(Image Source: MSNBC)
BY LAUREN ZIMA
New documents filed in a court battle where $400 million is at stake reveal the reclusive life of copper heiress Huguette Clark.
You’ve heard of The Great Gatsby and Grey Gardens, but you probably haven’t heard of Clark -- and she wanted it that way. The very private heiress died in May at age 104. In the months before her death, MSNBC began investigating how her fortune was handled. Clark’s family had complained that her lawyer and accountant had cut them off from contact with her.
The New York Post has the story on the first documents in the case.
“Investigators ... are focused on the management of Clark’s $400 million fortune … As part of those probes, a judge ordered [her lawyer and accountant] to account for every penny they spent in Clark’s name as they handled her affairs … the 2,800-page accounting … offers the first detailed glimpse of the mysterious millionairess’ financial and emotional life.”
That document, which covers spending in the last 14 years of Clark’s life, reveals just how reclusive she had become. These photos are of her 52-acre, $24 million Connecticut estate, but she hadn’t been there in years. The New York Times explains.
“Mrs. Clark was from her 30s onward an antisocial socialite, an enigmatic figure whose closest companions were her mother and her dolls. … She ate … crackers and sardines and watched television, most avidly ‘The Flintstones.’”
Indeed, she had a priceless collection of thousands of dolls and a 42-bedroom apartment on Fifth Avenue worth $100 million, but Clark had lived under an alias in hospitals since the 1980s, even when her health was good.
The document reveals that, while Clark was living in that simple hospital room, she was supposedly spending $1 million a month. In addition, her lawyer and accountant spent $123.6 million of her money in 14 years.

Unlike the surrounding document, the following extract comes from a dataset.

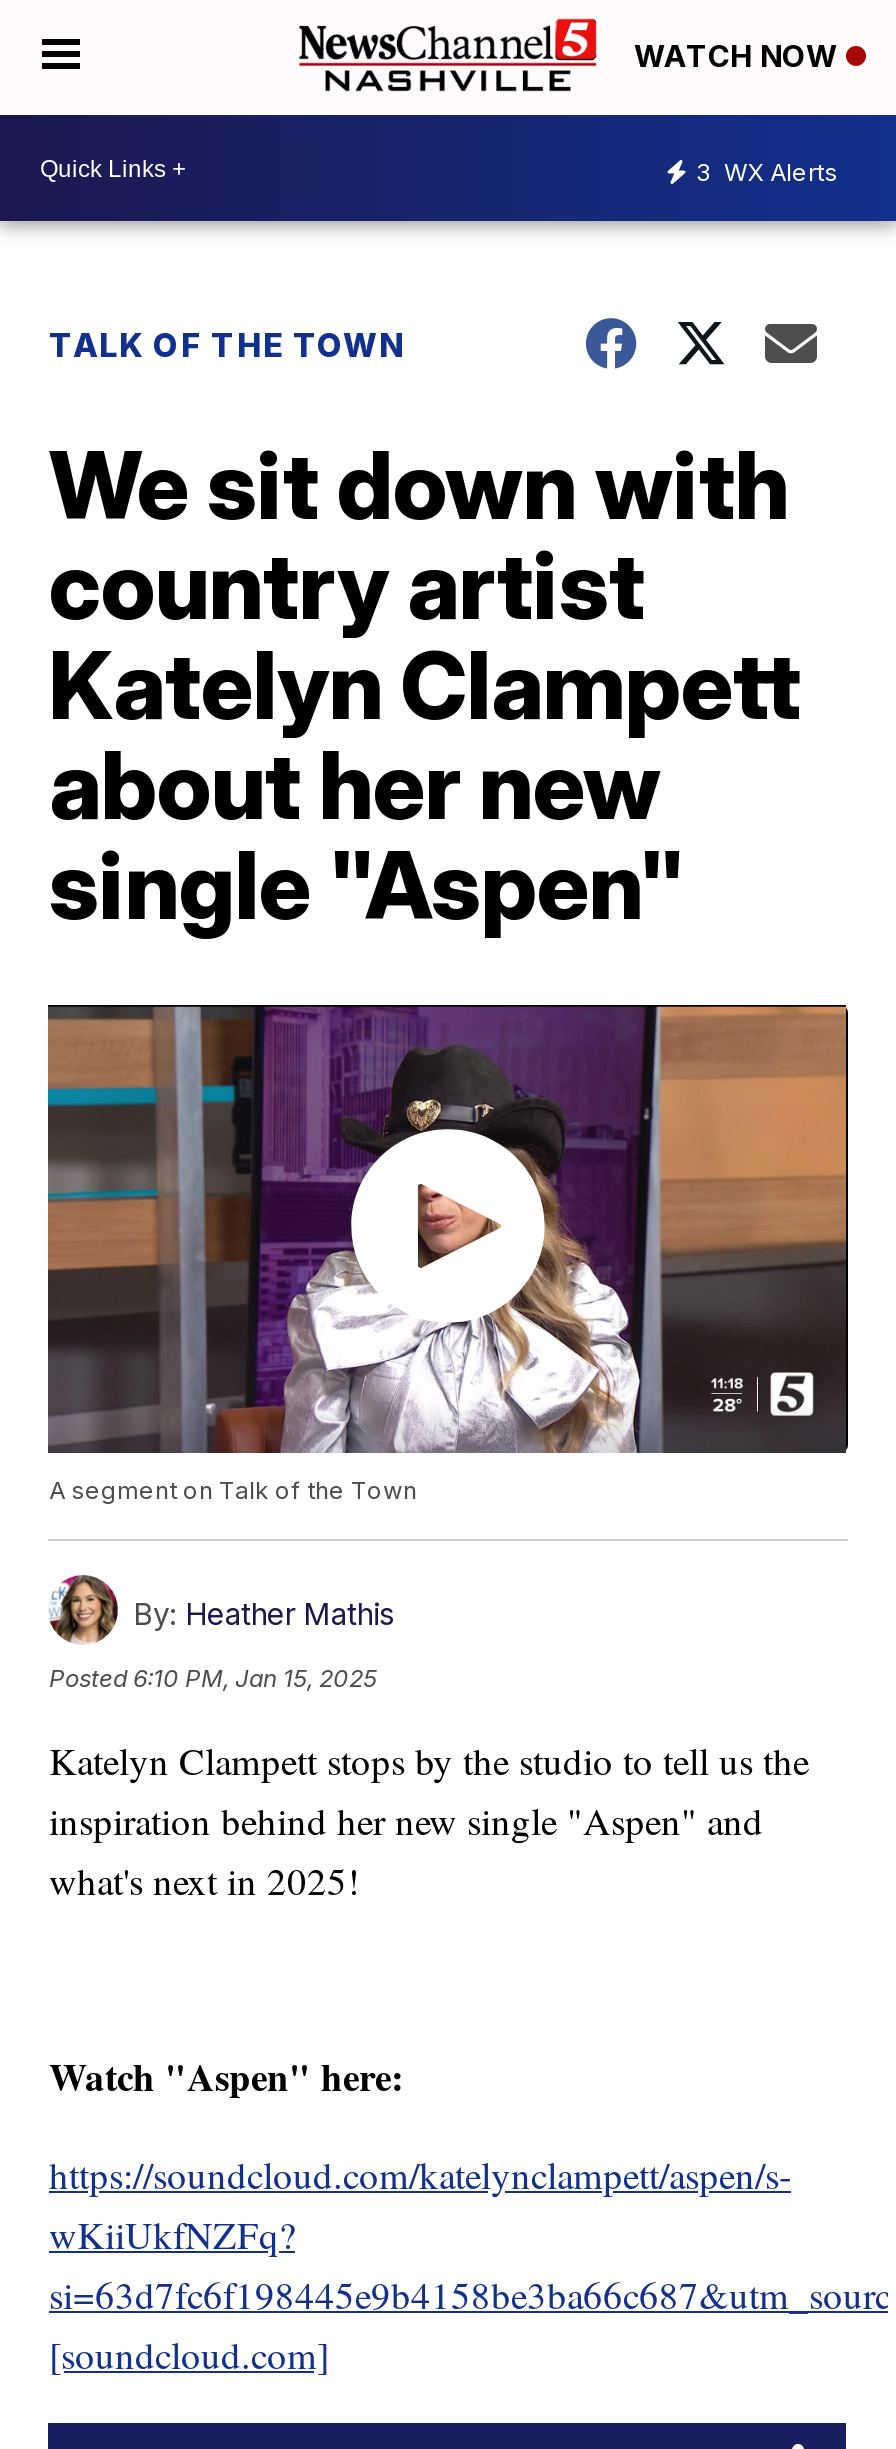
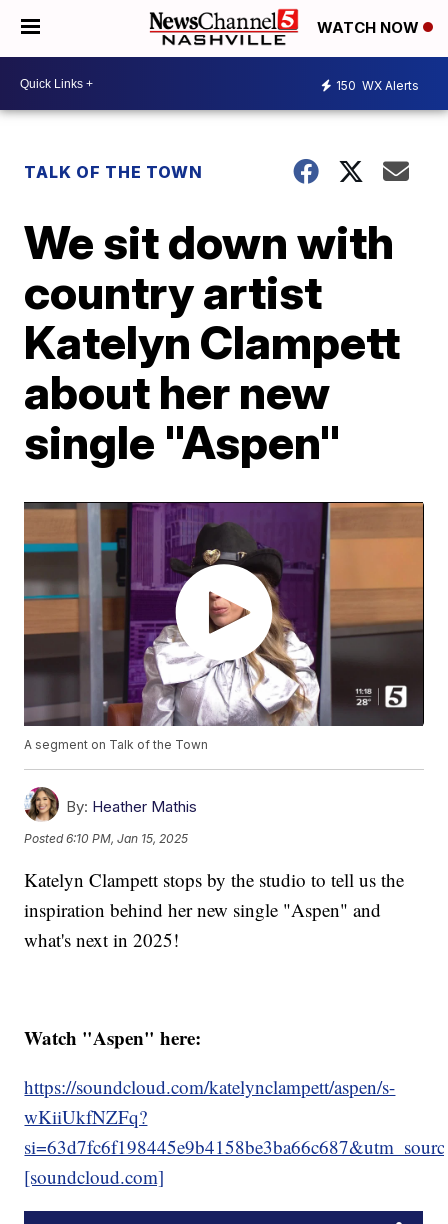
[696,156,838,186] 3 WX Alerts -> [336,78,419,92] 150 WX Alerts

In a story from May, NBC explains how the pair first raised eyebrows.
“Wally Bock quietly arranged to sell Clark’s rare Stradivarius violin for $6 million, and her Renoir painting for $23.5 million. Now investigators want to know -- where did the money go?”
Clark’s lawyer and accountant were also left another $17 million in her will, but her family got nothing. For now, her assets are frozen as the legal battle continues.